[Start of Attachment]
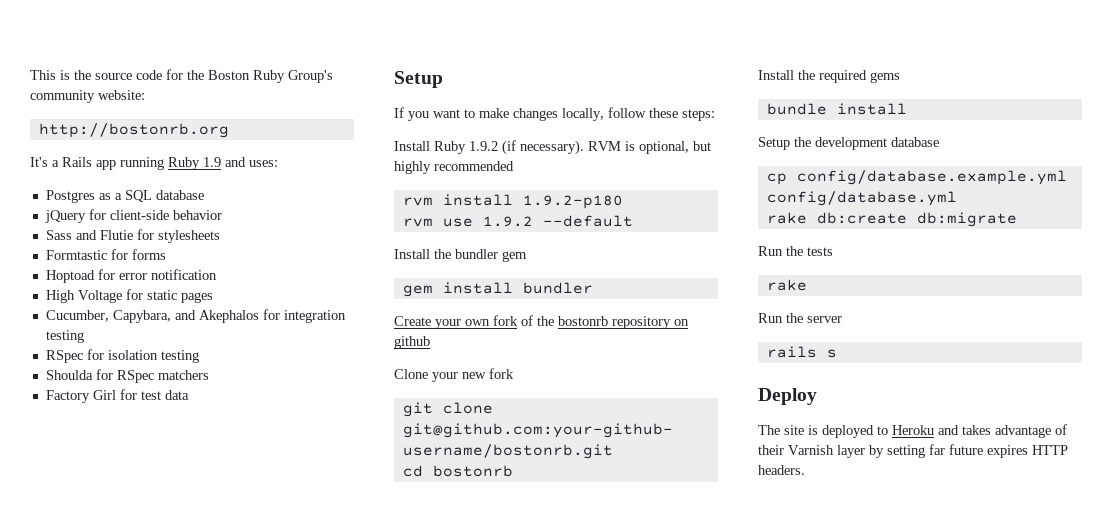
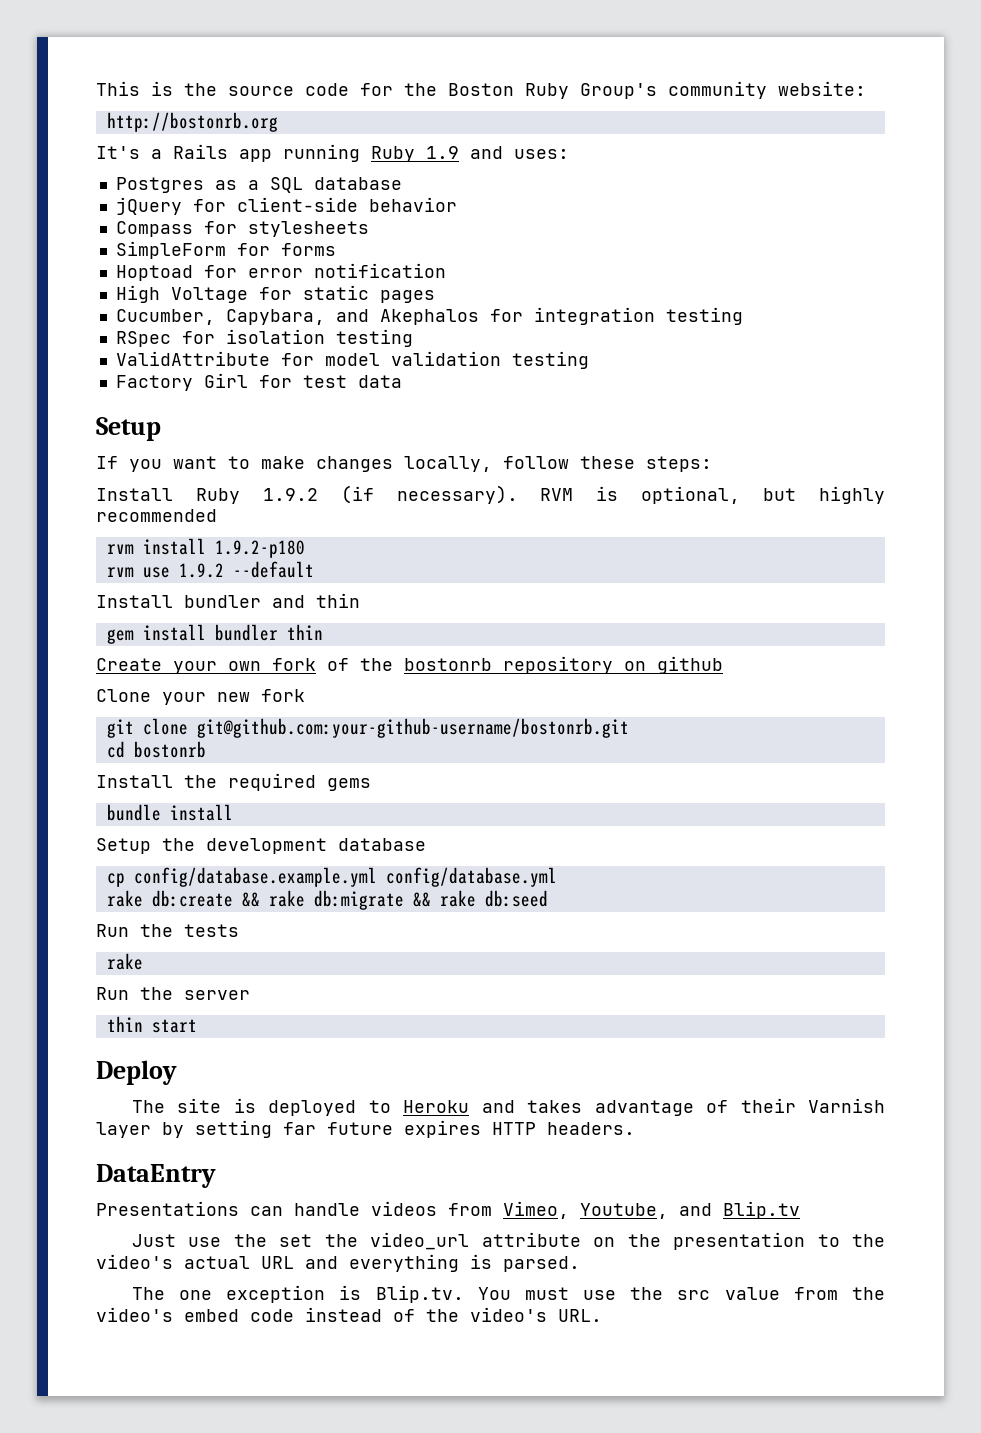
- Sass and Flutie for stylesheets
+ Compass for stylesheets
- Formtastic for forms
+ SimpleForm for forms
- Shoulda for RSpec matchers
+ ValidAttribute for model validation testing
- Install the bundler gem
+ Install bundler and thin
- gem install bundler
+ gem install bundler thin
- rake db:create db:migrate
+ rake db:create && rake db:migrate && rake db:seed
- rails s
+ thin start
+ DataEntry
+ Presentations can handle videos from Vimeo, Youtube, and Blip.tv
+ Just use the set the video_url attribute on the presentation to the video's actual URL and everything is parsed.
+ The one exception is Blip.tv. You must use the src value from the video's embed code instead of the video's URL.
[End of Attachment]
**Task prompt:**
For the string "from", go through the entries above and copy each line where it occurs.

**Solution for this exercise:**
+ Presentations can handle videos from Vimeo, Youtube, and Blip.tv
+ The one exception is Blip.tv. You must use the src value from the video's embed code instead of the video's URL.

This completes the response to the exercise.